‘There’s these little kids in a park eating candy. This old man comes up to them and says: “You shouldn’t eat candy, it’s bad for your health.” This one kid says: “Yeah my grandfather lived to be 100 years old.” The man says: “Did your grandfather eat candy?” The kid says: “No, but he minded his own fucking business”.’
Buda bing, buda boom — Dom Irrera is full of them. Short, quick, dark funnies that transport you back to the old school. His delivery reminds you of George Burns or early (funny) Allen, but his Italian-American drawl has seen him hailed as the ultimate wise guy stand-up, a label he finds slightly bewildering. ‘lt’s funny, it's probably because I’m Italian.

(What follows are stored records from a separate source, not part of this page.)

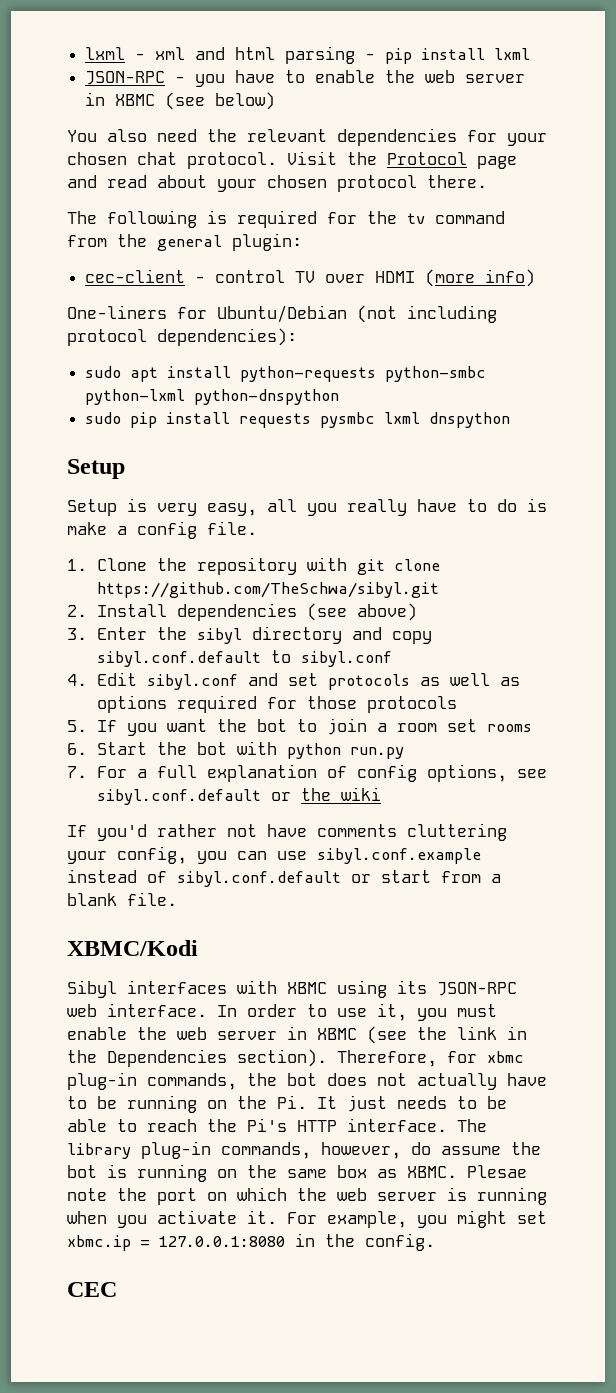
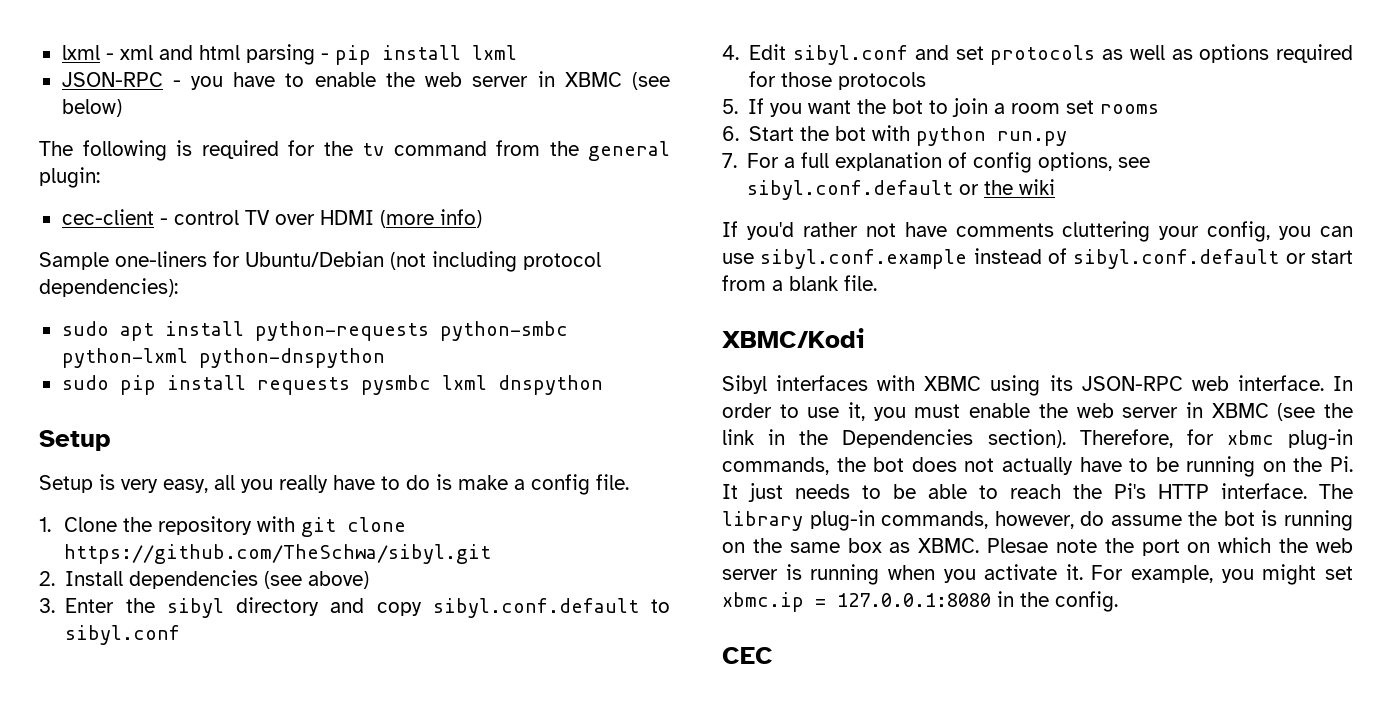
[67,128,547,146] [67,151,517,169] [67,175,487,192] // You also need the relevant dependencies for your chosen chat protocol. Visit the Protocol page and read about your chosen protocol there. -> (122, 108) none
[67,305,167,319] One-liners -> [39,251,207,270] Sample one-liners

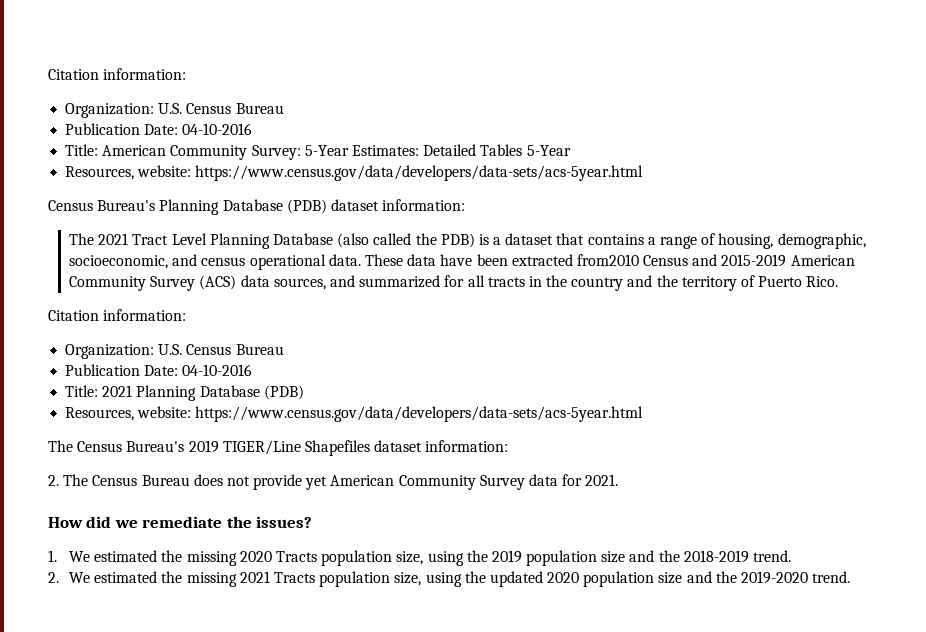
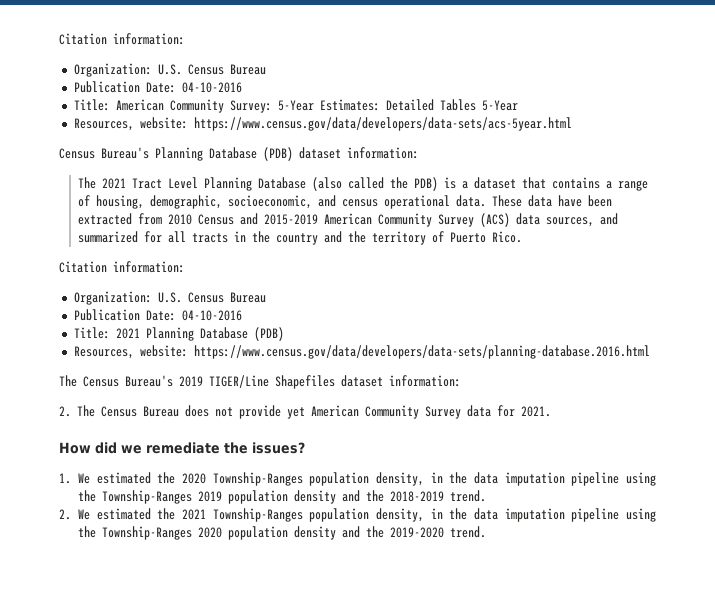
[576,254,639,266] from2010 -> [138,213,193,225] from 2010
[195,406,644,422] https://www.census.gov/data/developers/data-sets/acs-5year.html -> [193,345,650,359] https://www.census.gov/data/developers/data-sets/planning-database.2016.html
[186,550,488,566] missing 2020 Tracts population size, using the -> [182,472,657,486] [78,490,193,504] 2020 Township-Ranges population density, in the data imputation pipeline using the Township-Ranges
[601,551,626,563] size -> [294,490,337,504] density
[186,571,543,587] missing 2021 Tracts population size, using the updated -> [182,508,657,522] [78,526,193,540] 2021 Township-Ranges population density, in the data imputation pipeline using the Township-Ranges
[658,572,683,584] size -> [294,526,337,540] density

I have this thing in my act where someone says to me: “Gee, you should be in The Sopranos!” And I’m like: “Gee, I never thought of that! What you mean instead of working in Chuckie Chuck’s Chuckie Hut? What’s your name? When I get the job l’ll cut you in for that brilliant insight.”’ Laughing now, Irrera knows he has been shoved in his ethnic box but he’ll be damned if he’s going to stay there.
Last year Irrera came to Edinburgh after the Kilkenny Comedy Festival and split sides deep in the sauna-like bowels of the Teviot building. He is hilarious: the very definition of lean, toned stand-up. This year Irrera is compering Best of the Fest at the Assembly. His fans may think this is slightly demeaning for a comedian who is clearly such a master of his craft but Irrera doesn’t see it like that. ‘You can bow out if it’s going bad or stay on if it’s going well. “Hey folks, I’ll bring on the next act and you’ll realise how good I was.”’ (Paul Dale)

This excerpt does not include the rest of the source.